# Is there a box-set that contain most of Ars subtilior?



## deprofundis (Apr 25, 2014)

Naxos or brilliant take notes this shoud be done a ,complete box-set of ars subtilior, for fan of the period, i want to hear Solage full output and the complete of Guido, ect

I Wonder if sutch box-set exist, it would be exiting has hell i would buy it.


:tiphat:


I Wonder who agree and think , this is a great idea, when i heard ars subtilior dawn of renaissance
it was a revelation, i defenatly want more of this era.


----------



## premont (May 7, 2015)

This:

https://www.jpc.de/jpcng/classic/detail/-/art/Vertu-Contra-Furore/hnum/4133505

and this:

https://www.jpc.de/jpcng/classic/detail/-/art/songs-of-codex-chantilly-c-1390/hnum/6786399

I own both. Think the second is marginally preferable.


----------



## Mandryka (Feb 22, 2013)

deprofundis said:


> Naxos or brilliant take notes this shoud be done a ,complete box-set of ars subtilior, for fan of the period, i want to hear Solage full output and the complete of Guido, ect
> 
> I Wonder if sutch box-set exist, it would be exiting has hell i would buy it.
> 
> ...


Anyone like you, who likes to get stoned and listen to music, should not miss out on Ensemble Tetrakis's recordings from Codex Chantilly. The style is hippy trippy new age magic mushroom.


----------



## premont (May 7, 2015)

Which means these two individual CDs:

https://www.jpc.de/jpcng/classic/detail/-/art/Codex-Chantilly-Vol-1/hnum/2245331

https://www.jpc.de/jpcng/classic/detail/-/art/Codex-Chantilly-Vol-2/hnum/4901510


----------



## Mandryka (Feb 22, 2013)

I listened to some of Tetrakys again, for me it's probably too sensual, too expansive, and I have reservations about the instruments, and they seem to try to simplify the music, but it is seductively hallucinogenic, I enjoyed the first Codex Chantilly CD more, it seems more "awake", more of a sense of discovery, more variety.CD 1 has some nice songs which aren't available anywhere else (s'ainsy estoit que ne feust la noblesce, c'était ainsi que faisait la noblesse)

By the way, anyone who really enjoys Tetrakis may also like Marc Mauillon's Machault CD.

This is more like how I like to hear Ars Subtilior, Nivel singing En Seumeillant


----------



## premont (May 7, 2015)

Mandryka said:


> I listened to some of Tetrakys again, for me it's probably too sensual, too expansive, and I have reservations about the instruments, and they seem to try to simplify the music, but it is seductively hallucinogenic, I enjoyed the first Codex Chantilly CD more, it seems more "awake", more of a sense of discovery, more variety.CD 1 has some nice songs which aren't available anywhere else (s'ainsy estoit que ne feust la noblesce, c'était ainsi que faisait la noblesse)
> 
> By the way, anyone who really enjoys Tetrakis may also like Marc Mauillon's Machault CD.
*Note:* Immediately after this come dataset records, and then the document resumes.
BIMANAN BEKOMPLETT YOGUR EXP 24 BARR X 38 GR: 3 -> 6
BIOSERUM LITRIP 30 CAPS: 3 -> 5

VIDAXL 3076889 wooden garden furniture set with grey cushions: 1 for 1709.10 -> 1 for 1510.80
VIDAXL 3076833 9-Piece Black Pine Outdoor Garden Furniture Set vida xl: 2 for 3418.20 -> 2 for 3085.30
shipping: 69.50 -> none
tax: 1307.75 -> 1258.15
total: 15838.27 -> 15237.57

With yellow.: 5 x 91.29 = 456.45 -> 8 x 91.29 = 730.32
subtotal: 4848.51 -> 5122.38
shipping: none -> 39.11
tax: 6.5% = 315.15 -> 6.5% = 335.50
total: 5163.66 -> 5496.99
Even if I got the Tetraktys Codex Chantilly CDs several months ago, I can not comment upon them, since I haven´t listened to them yet. But as I like Mauillon's Machault CDs, I am supposed to like Tetraktys too. Well, Mauillon is almost too beautiful singing, I know.


----------



## premont (May 7, 2015)

Mandryka said:


> This is more like how I like to hear Ars Subtilior, Nivel singing En Seumeillant


Do you know if this is taken from any available CD?


----------



## premont (May 7, 2015)

premont said:


> Do you know if this is taken from any available CD?


Discovered it myself. From the CD Febus Avant.


----------



## Mandryka (Feb 22, 2013)

premont said:


> Do you know if this is taken from any available CD?


Sorry, I didn't intend for it to be a puzzle. Yes Febus Avant, which I remember really grew on me more and more with repeated listening.


----------



## Mandryka (Feb 22, 2013)

premont said:


> Even if I got the Tetraktys Codex Chantilly CDs several months ago, I can not comment upon them, since I haven´t listened to them yet. But as I like Mauillon's Machault CDs, I am supposed to like Tetraktys too. Well, Mauillon is almost too beautiful singing, I know.


It's that very long long lay that he sings which is so special! I need to dig it out and listen again really. Tetrakis too.

I've decided I'm going to dig a bit deeper into medieval music, I feel inspired by all the references to "musical anthropology" in the notes for Gaindelavoix's CDs, you know how I like ideas. Musical anthropology.


----------